Some Poodle Club links are in the Breeder List.
PCA National Breeder Referral - The Poodle Club of America
Search for Local Clubs/Breeders - The Poodle Club of America

*As a sort of checklist of things to look for or ask, this is my shortlist criteria.*

My criteria need not be yours but I think it's important for a potential poodle owner to understand why these things matter in finding a conscientious breeder and to get a well bred puppy to share life with for many years to come.
Simply being advertised as "registered" or even "purebred" doesn't mean that a puppy is _well bred._


*Every one of these is a talking point a conscientious breeder will welcome, just not all at the same time *

My ideal breeder is someone who is doing this because they love the breed.
They want to see each new generation born at least as good as the previous, ideally better.
They provide for every dog in their care as if that dog is their own.
They will be there for the new family, and stand behind that pup for it's lifetime, rain or shine, with or without a contract.
They will know the standards and pedigrees of their chosen breed, health and genetic diversity of their lines, and breed to better them.
They will know of the latest studies in health standards for their chosen breed and variety and do the health testing of their breeding dogs.
They prove their dogs meet breed standards physically and temperamentally, and are sound by breeding from sires and dams proven in competition or participating in other activities.
They do not cross breed.
They will have as many questions for me as I do for them.
They invest in their dogs.

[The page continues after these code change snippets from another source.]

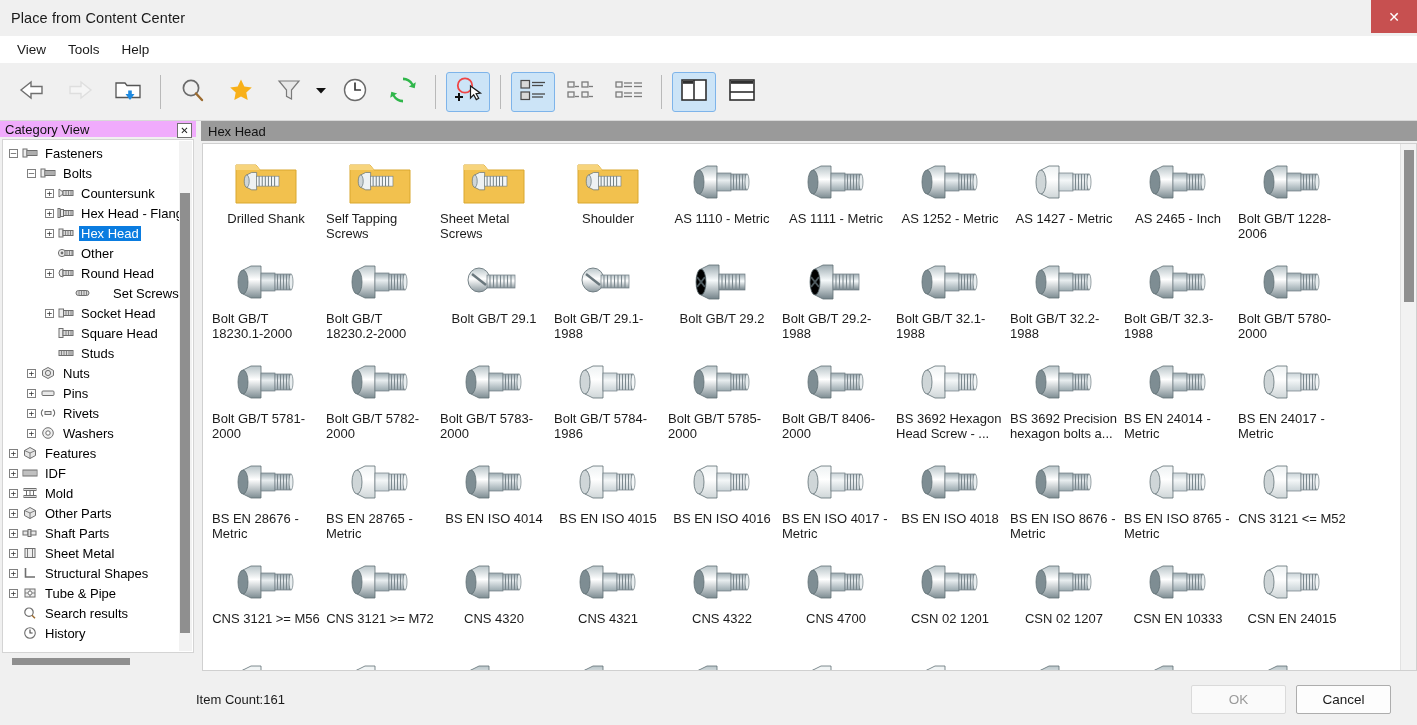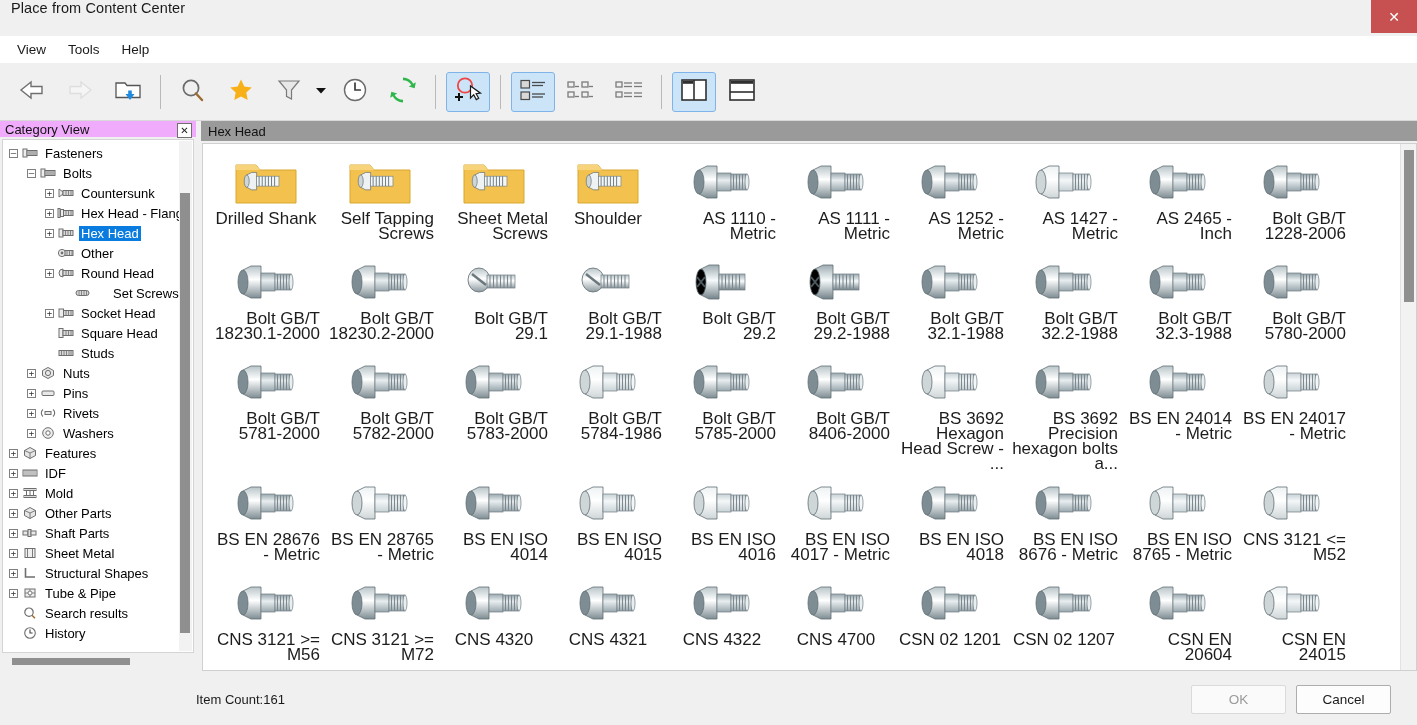--- a/index.html
+++ b/index.html
@@ -10,21 +10,21 @@
     font-family: "Liberation Sans", sans-serif;
     background: #ffffff;
   }
 
   
   .titlebar {
     position: relative;
     height: 36px;
     background: #f0f0f0;
     display: flex;
-    align-items: flex-start;
+    align-items: center;
   }
   .titlebar-text {
     font-size: 14.5px;
     color: #1a1a1a;
     padding-left: 11px;
     letter-spacing: .1px;
   }
   .close-btn {
     position: absolute;
     right: 0; top: 0;
@@ -227,23 +227,23 @@
     display: flex; flex-direction: column;
     align-items: center;
     padding-top: 6px;
   }
   .cell-icon {
     height: 52px;
     display: flex; align-items: center; justify-content: center;
   }
   .cell-label {
     margin-top: 3px;
-    font-size: 17px;
+    font-size: 13px;
     color: #1c1c1c;
-    text-align: right;
+    text-align: left;
     line-height: 15px;
     max-width: 108px;
     word-wrap: break-word;
   }
   .content-scroll {
     width: 16px;
     background: #f2f2f2;
     position: relative;
     border-left: 1px solid #e2e2e2;
   }
@@ -2221,21 +2221,21 @@
                 <g stroke="#7b888e" stroke-width="1.1">
                   <line x1="46.5" y1="14" x2="46.5" y2="30"></line>
                   <line x1="49.5" y1="14" x2="49.5" y2="30"></line>
                   <line x1="52.5" y1="14" x2="52.5" y2="30"></line>
                   <line x1="55.5" y1="14" x2="55.5" y2="30"></line>
                   <line x1="58.5" y1="14" x2="58.5" y2="30"></line>
                 </g>
                 <ellipse cx="60" cy="22" rx="2" ry="8" fill="#e9eef0" stroke="#6f7d83" stroke-width=".7"></ellipse>
               </svg>
             </div>
-            <div class="cell-label">CSN EN 20604</div>
+            <div class="cell-label">CSN EN 10333</div>
           </div>
           <div class="cell">
             <div class="cell-icon">
               <svg width="70" height="44" viewBox="0 0 70 44" xmlns="http://www.w3.org/2000/svg">
                 <defs>
                   <linearGradient id="hgL" x1="0" y1="0" x2="0" y2="1">
                     <stop offset="0%" stop-color="#eef2f3"></stop>
                     <stop offset="42%" stop-color="#ffffff"></stop>
                     <stop offset="100%" stop-color="#cfd6d8"></stop>
                   </linearGradient>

They don't expect the dogs to support them


----------



## lily cd re (Jul 23, 2012)

I am also from Long Island and agree with Eclipse with one exception of suggesting Eriand Poodles. They produce nice poodles, but are more likely to have minis (and standards0. My mom's mpoo who is on the small side is from Eriand. He just turned 9 and is the perfect dog for her. I know other peoplewho have had Eriand dogs and know a private trainer who has worked with a number of Eriand dogs whom she has found to be of nice temperaments and good physical health.


----------



## Genny (Oct 16, 2021)

lily cd re said:


> I am also from Long Island and agree with Eclipse with one exception of suggesting Eriand Poodles. They produce nice poodles, but are more likely to have minis (and standards0. My mom's mpoo who is on the small side is from Eriand. He just turned 9 and is the perfect dog for her. I know other peoplewho have had Eriand dogs and know a private trainer who has worked with a number of Eriand dogs whom she has found to be of nice temperaments and good physical health.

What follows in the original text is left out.